The significant buying pressure from whales during a market downturn can help maintain relatively high support levels for the asset’s price and potentially trigger an early rebound phase. Additionally, since a majority of the top 1,000 Ethereum wallets belong to ETH 2.0 stakers, some of these coins may be temporarily out of the short-term market supply. This could reduce the selling pressure on Ethereum in the coming days.

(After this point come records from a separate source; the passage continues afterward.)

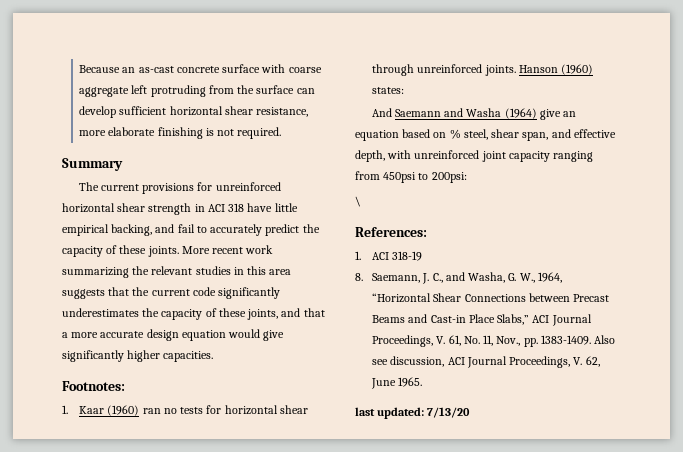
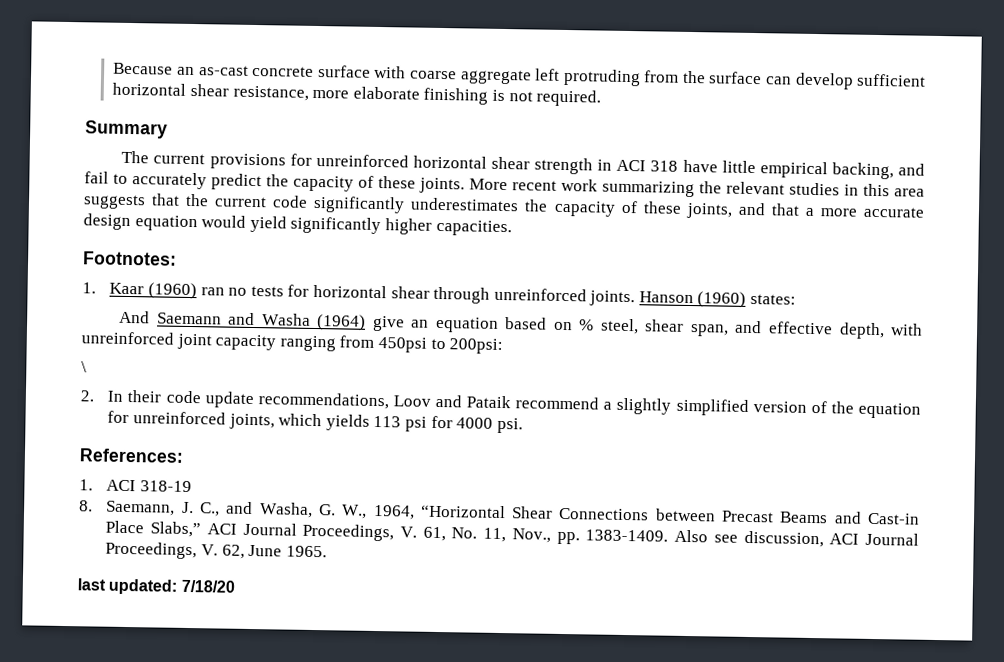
- More recent work summarizing the relevant studies in this area suggests that the current code significantly underestimates the capacity of these joints, and that a more accurate design equation would give significantly higher capacities.
+ More recent work summarizing the relevant studies in this area suggests that the current code significantly underestimates the capacity of these joints, and that a more accurate design equation would yield significantly higher capacities.
+ 2. In their code update recommendations, Loov and Pataik recommend a slightly simplified version of the equation for unreinforced joints, which yields 113 psi for 4000 psi.
- last updated: 7/13/20
+ last updated: 7/18/20

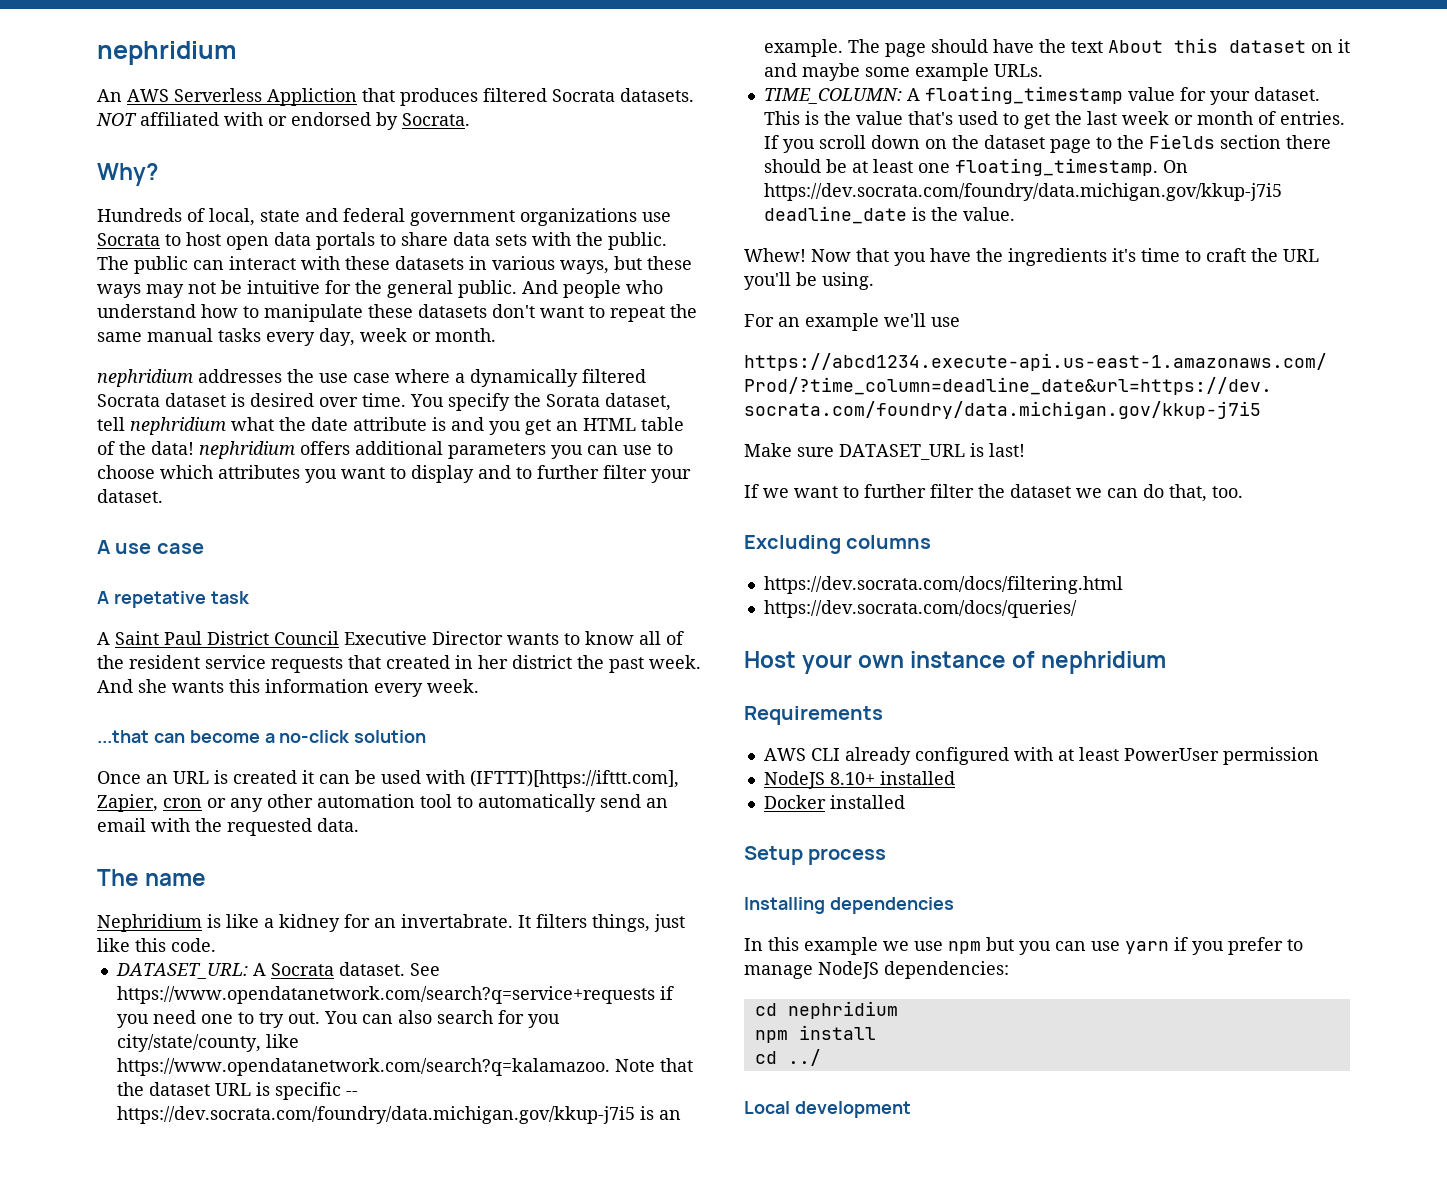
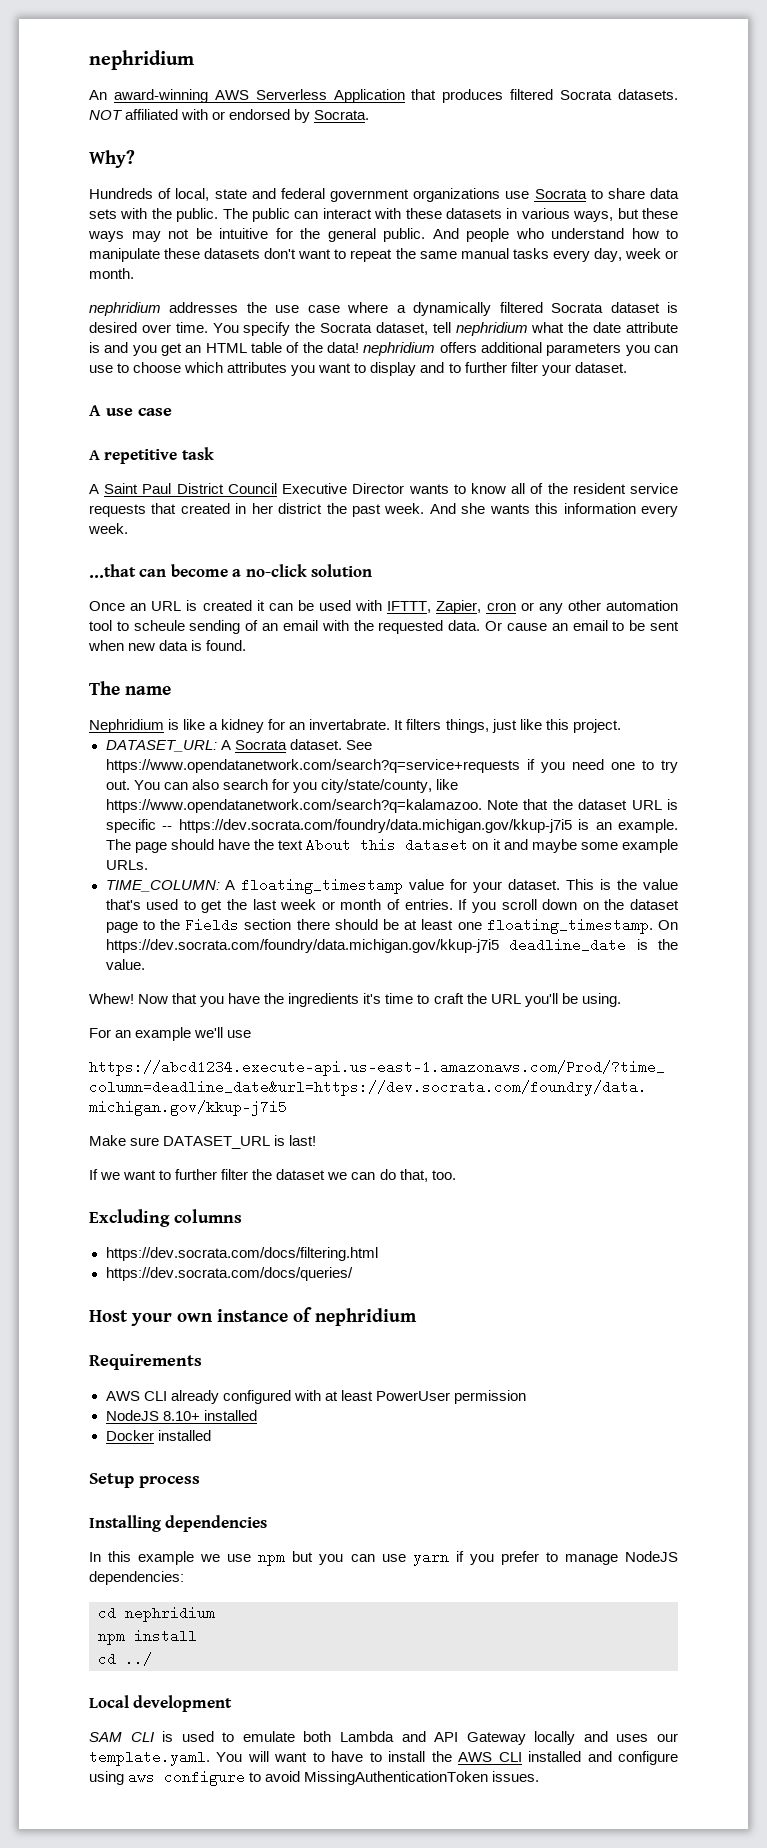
- An AWS Serverless Appliction that produces filtered Socrata datasets.
+ An award-winning AWS Serverless Application that produces filtered Socrata datasets.
- Hundreds of local, state and federal government organizations use Socrata to host open data portals to share data sets with the public.
+ Hundreds of local, state and federal government organizations use Socrata to share data sets with the public.
- You specify the Sorata dataset, tell nephridium what the date attribute is and you get an HTML table of the data! nephridium offers additional parameters you can use to choose which attributes you want to display and to further filter your dataset.
+ You specify the Socrata dataset, tell nephridium what the date attribute is and you get an HTML table of the data! nephridium offers additional parameters you can use to choose which attributes you want to display and to further filter your dataset.
- A repetative task
+ A repetitive task
- Once an URL is created it can be used with (IFTTT)[https://ifttt.com], Zapier, cron or any other automation tool to automatically send an email with the requested data.
+ Once an URL is created it can be used with IFTTT, Zapier, cron or any other automation tool to scheule sending of an email with the requested data. Or cause an email to be sent when new data is found.
- It filters things, just like this code.
+ It filters things, just like this project.
+ SAM CLI is used to emulate both Lambda and API Gateway locally and uses our template.yaml. You will want to have to install the AWS CLI installed and configure using aws configure to avoid MissingAuthenticationToken issues.

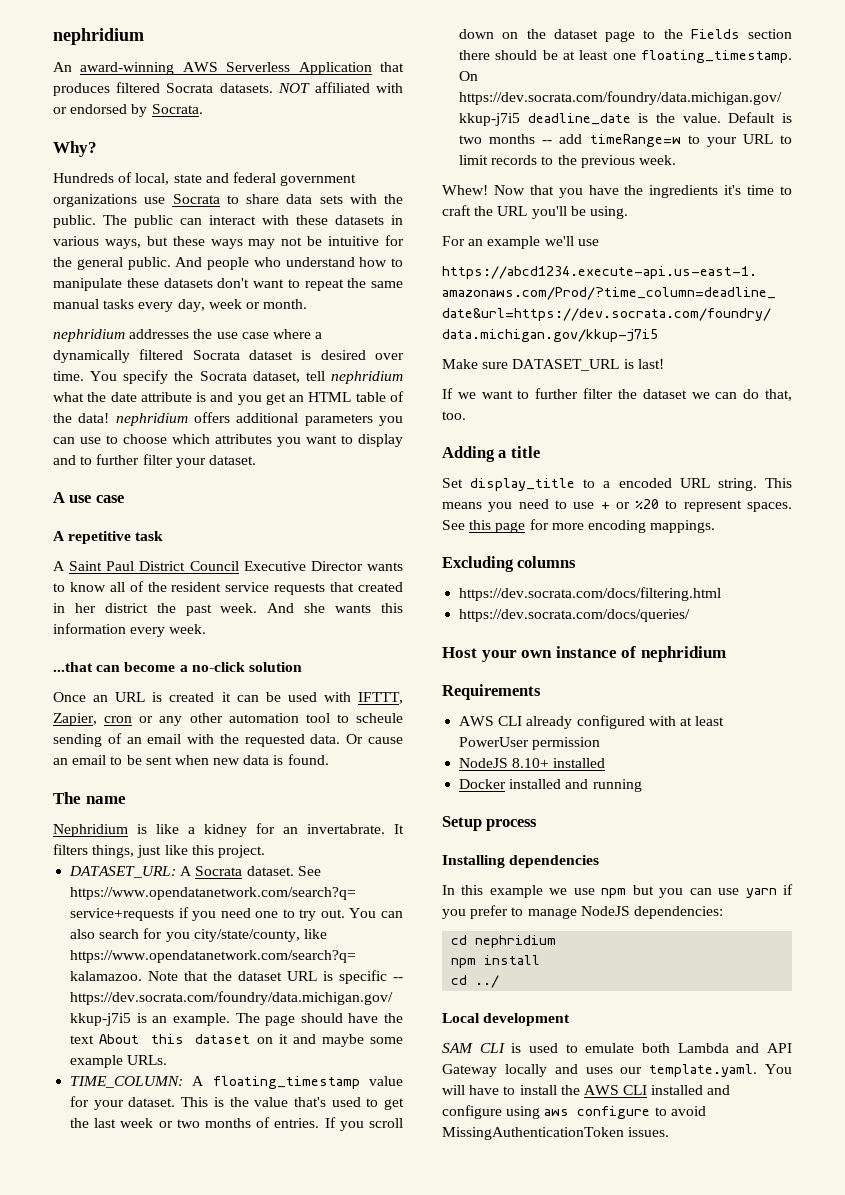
- This is the value that's used to get the last week or month of entries.
+ This is the value that's used to get the last week or two months of entries.
+ Default is two months -- add timeRange=w to your URL to limit records to the previous week.
+ Adding a title
+ Set display_title to a encoded URL string. This means you need to use + or %20 to represent spaces. See this page for more encoding mappings.
- Docker installed
+ Docker installed and running
- SAM CLI is used to emulate both Lambda and API Gateway locally and uses our template.yaml. You will want to have to install the AWS CLI installed and configure using aws configure to avoid MissingAuthenticationToken issues.
+ SAM CLI is used to emulate both Lambda and API Gateway locally and uses our template.yaml. You will have to install the AWS CLI installed and configure using aws configure to avoid MissingAuthenticationToken issues.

Short-Term Rebound Expected for Ethereum Price
Considering the $18 million investment by Ethereum whales this week, it is likely that ETH’s price will experience a rebound towards $3,200 in the near future. GIOM data from IntoTheBlock supports this bullish outlook, indicating that the bulls have successfully prevented a decline below $2,800 and can now focus on a rebound phase. However, Ethereum must first overcome the sell-wall at the $3,100 level.
If the 10.43 million addresses that acquired 10.22 million ETH at an average price of $3,107 decide to sell, ETH may struggle to make further gains in the short term. However, if a decisive breakout occurs above this range, bulls can anticipate a retest of $3,500.
Disclaimer: The information provided in this article is for informational purposes only and should not be considered financial advice. The views expressed are solely those of the author and do not represent the opinion of The Crypto Basic. Readers are advised to conduct their own research before making any investment decisions, and The Crypto Basic is not responsible for any financial losses incurred.